Durante boa parte da leitura eu desejei que Molly - tão independente e inteligente - percebesse o tipo de enrascada que estava envolvida e pulasse fora o quanto antes ou ajudasse a fazer com que Rome percebesse que tinha problemas psicológicos e necessitava fazer tratamento, mas quando ela aceitou "de bom grado" (nas palavras expressas no livro) ser propriedade de Rome eu desisti de Doce Lar,  soube, nesse momento, que este livro não teria jeito de melhorar... Mas piorou, piorou e muito: Molly foi tratada como objeto, foi violentada verbalmente pela família de Rome,  pelos amigos e pelo próprio Rome que sempre tinha um palavrão quando ia falar com ela, Molly não podia falar com nenhum outro homem pois Rome não aceitava e quebrava a cara de qualquer pessoa que falasse ou tocasse nela, Rome dizia que Molly só podia fazer as coisas que ele mandasse, que ele tinha sempre que estar no controle e ela considerava isso o máximo. Para completar, mesmo dando prazer a Molly em alguns momentos da relação sexual com a garota ele era violento e a machucava, depois pedia desculpas... como se isso resolvesse todo o problema. Não.  Além disso ele era tão possessivo em relação a ela que é quase possível imaginar algum tipo de crime passional caso eles terminassem.
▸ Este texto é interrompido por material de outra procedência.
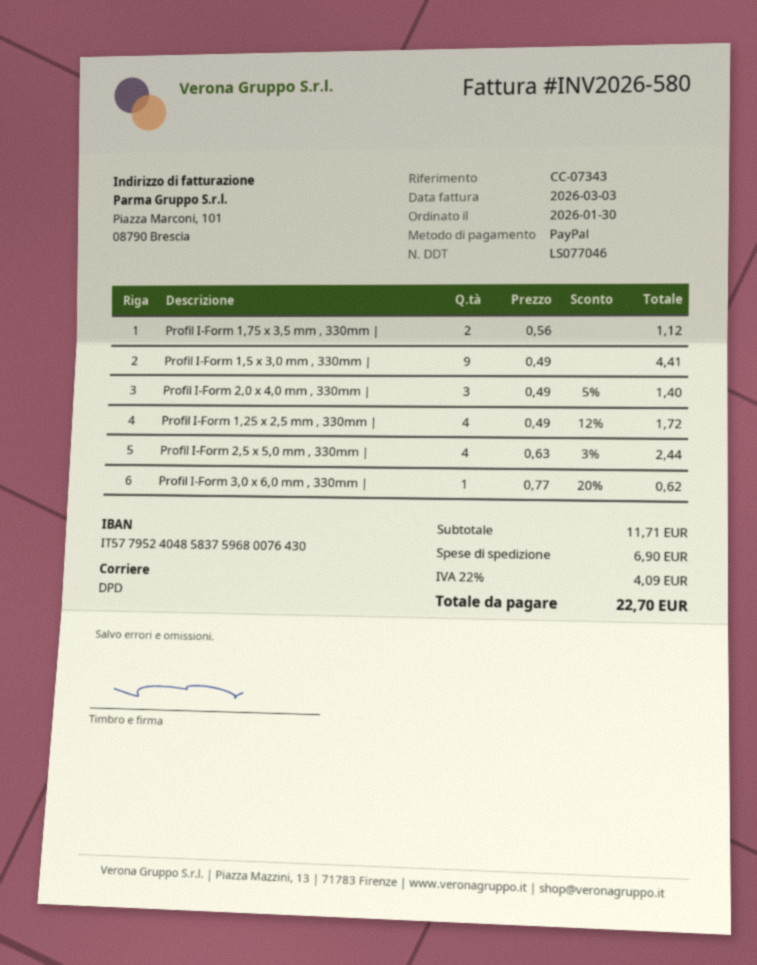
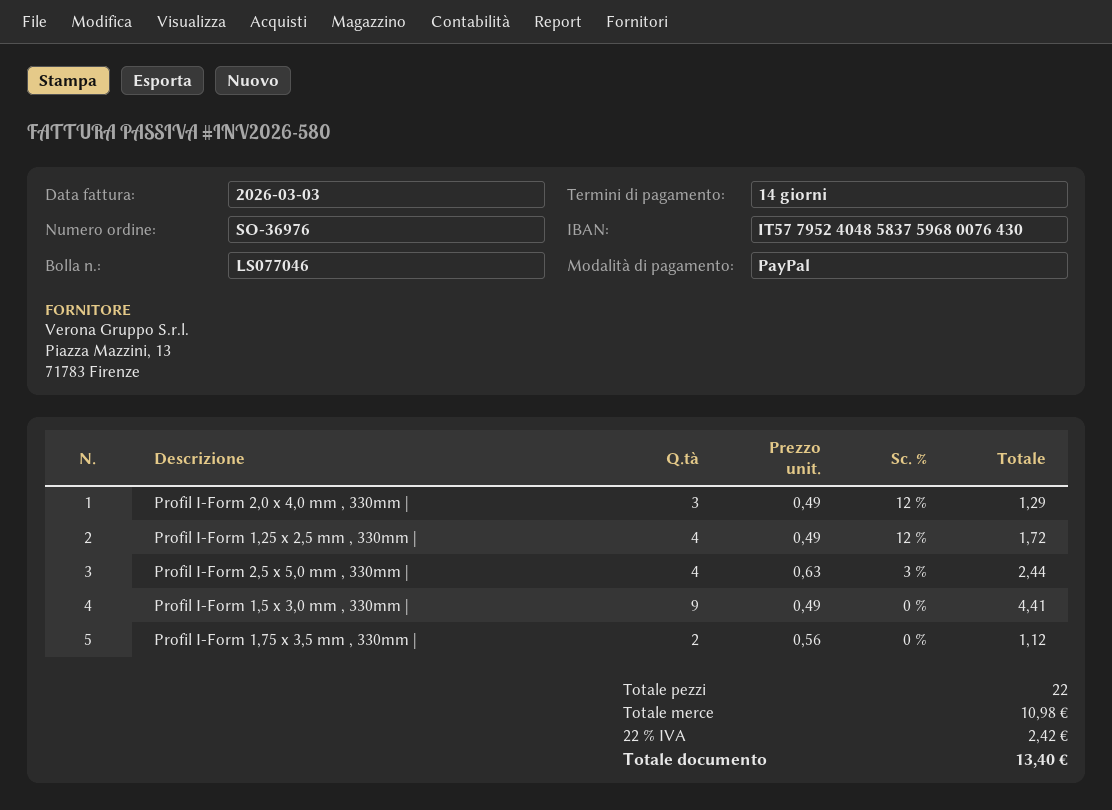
Profil I-Form 2,0 x 4,0 mm , 330mm |: 3 x 0.49 - 5% = 1.40 -> 3 x 0.49 - 12% = 1.29
Profil I-Form 3,0 x 6,0 mm , 330mm |: 1 x 0.77 - 20% = 0.62 -> none
subtotal: 11.71 -> 10.98
shipping: 6.90 -> none
tax: 22% = 4.09 -> 22% = 2.42
total: 22.70 -> 13.40

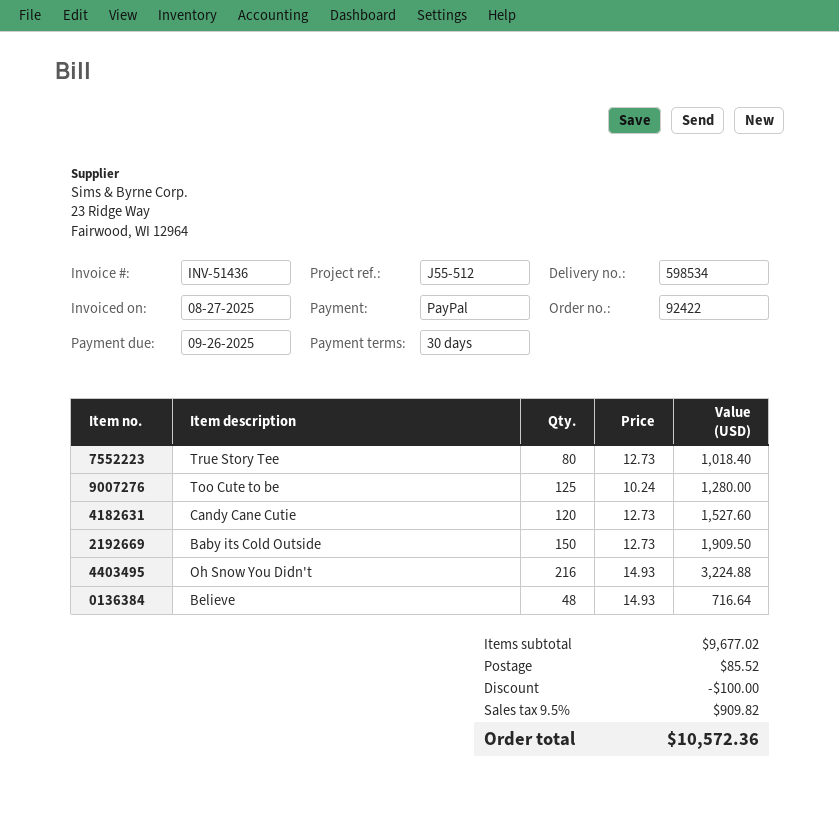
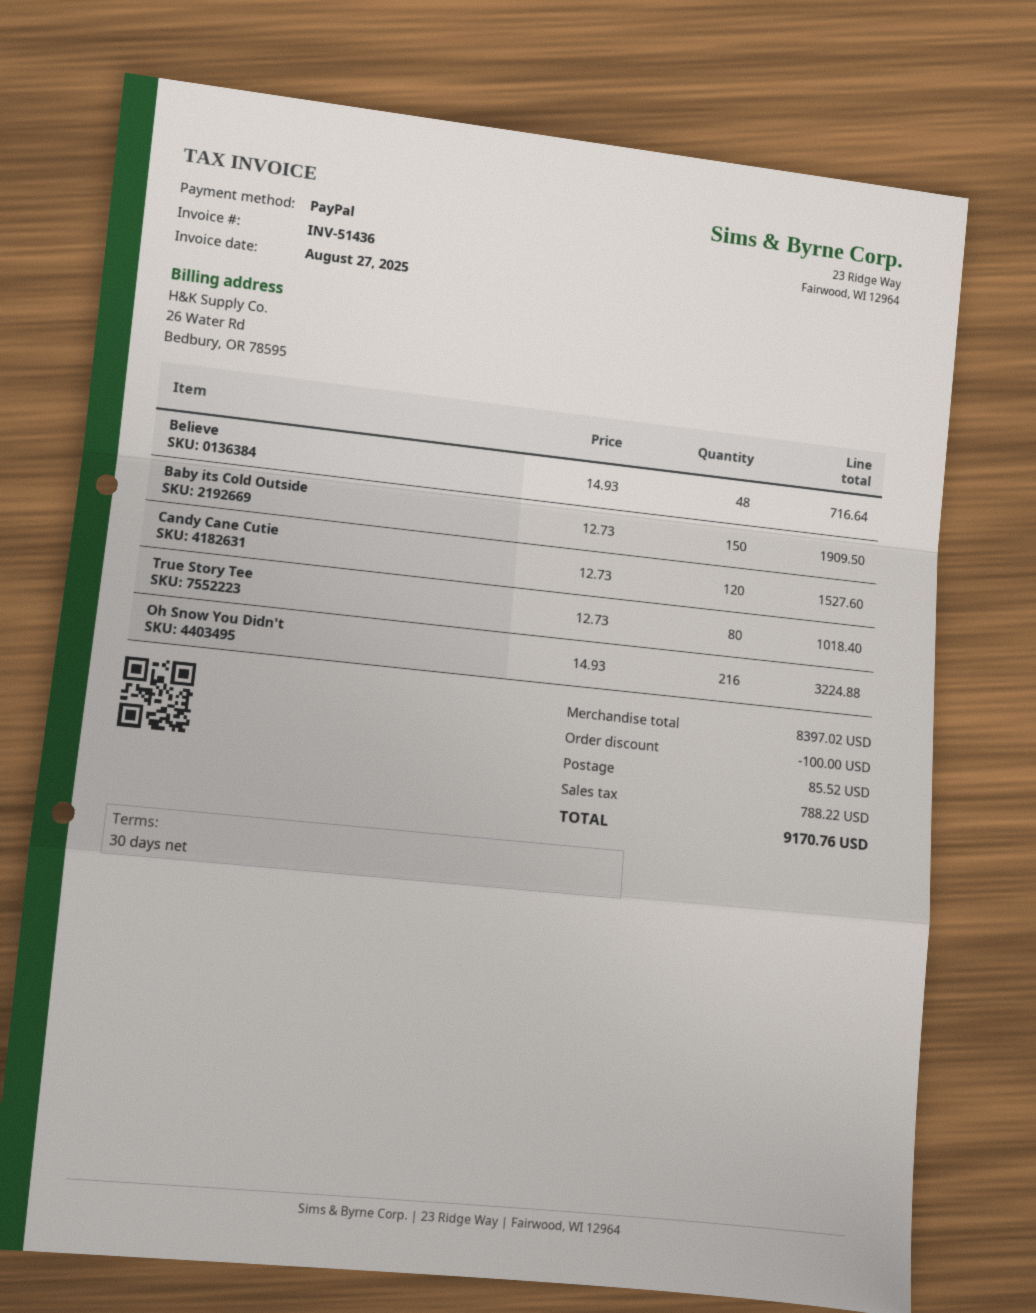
Too Cute to be: 125 x 10.24 = 1280.00 -> none
subtotal: 9677.02 -> 8397.02
tax: 909.82 -> 788.22
total: 10572.36 -> 9170.76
"_Não sou sádico, então pode tirar essa expressão de seu rostinho lindo. Só gosto de ficar no controle... eu não sei... Eu sou assim. Minha vida é cheia de merdas sobre as quais não tenho poder, então preciso controlar as coisas nas quais sou bom. Só preciso ter segurança de que estou no comando. Sou um bom quarterback porque gosto de liderar, comandar o espetáculo. É a mesma coisa com sexo. _Gostei de como você assumiu o controle. Estou tão acostumada a ter que ser independente e autossuficiente, sempre tomando as decisões, e odeio isso. Foi... libertador me entregar a você, entregar as rédeas._Você é minha agora, Mol. Sabe disso, não sabe?_Sim, sou sua."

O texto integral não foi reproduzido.